■ Material provided:
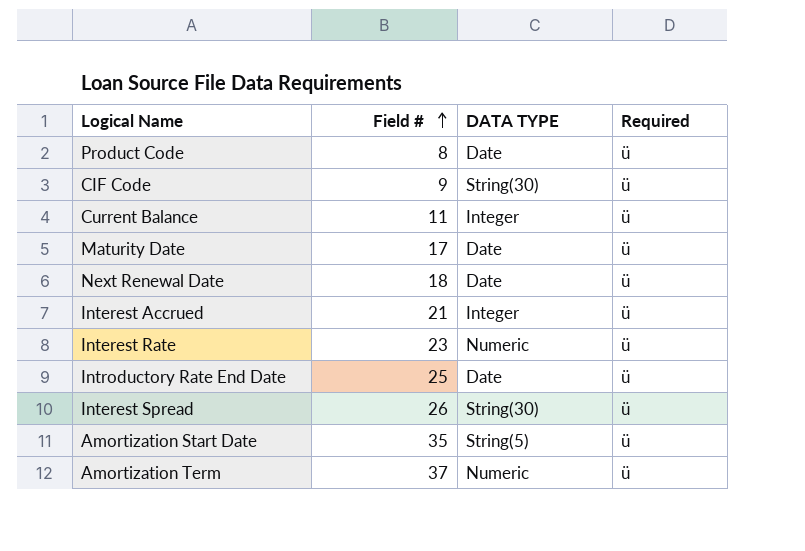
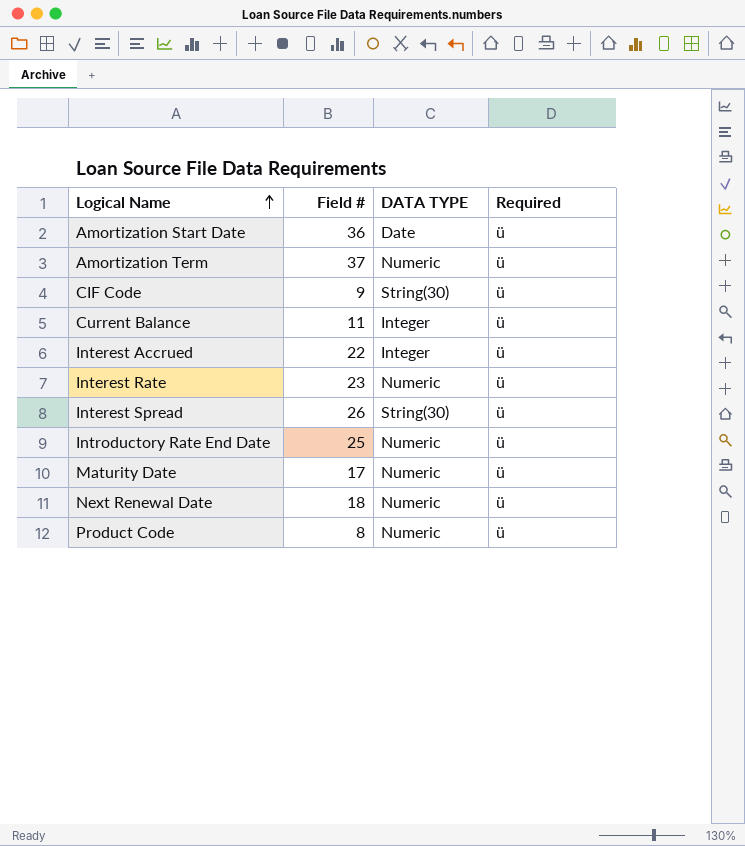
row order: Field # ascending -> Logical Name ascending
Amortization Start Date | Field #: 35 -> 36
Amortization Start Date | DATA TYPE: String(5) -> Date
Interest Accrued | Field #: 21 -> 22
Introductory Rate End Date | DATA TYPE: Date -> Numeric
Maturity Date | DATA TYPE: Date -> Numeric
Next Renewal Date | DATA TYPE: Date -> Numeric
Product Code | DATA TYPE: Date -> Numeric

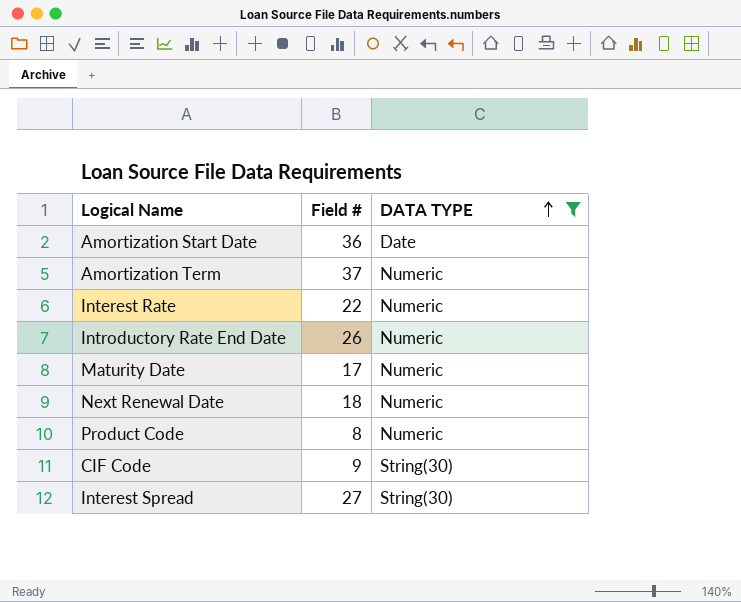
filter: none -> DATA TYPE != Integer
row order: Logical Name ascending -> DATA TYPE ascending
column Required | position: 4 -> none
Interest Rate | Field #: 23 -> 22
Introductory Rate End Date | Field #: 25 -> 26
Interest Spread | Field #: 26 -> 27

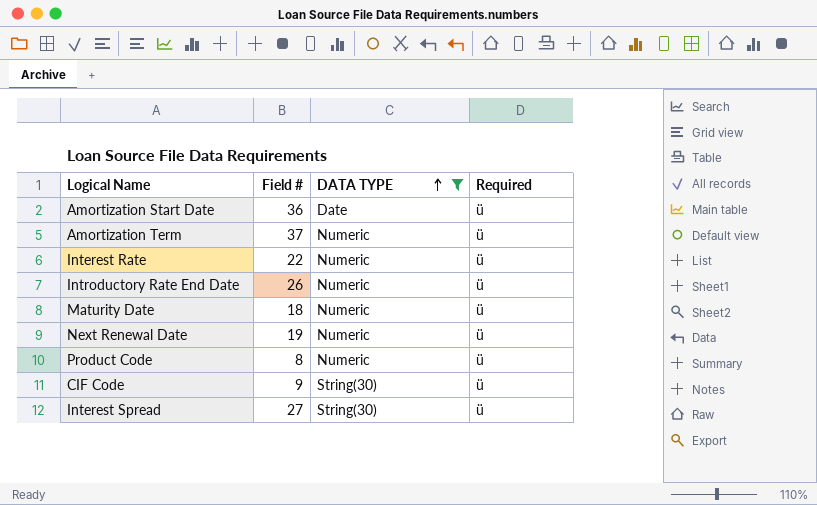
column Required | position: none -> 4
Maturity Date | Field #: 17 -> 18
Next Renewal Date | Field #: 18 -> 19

■ Task instructions:
What lines in the data above carry "order"? Return them all.

■ Finished task:
row order: Field # ascending -> Logical Name ascending
row order: Logical Name ascending -> DATA TYPE ascending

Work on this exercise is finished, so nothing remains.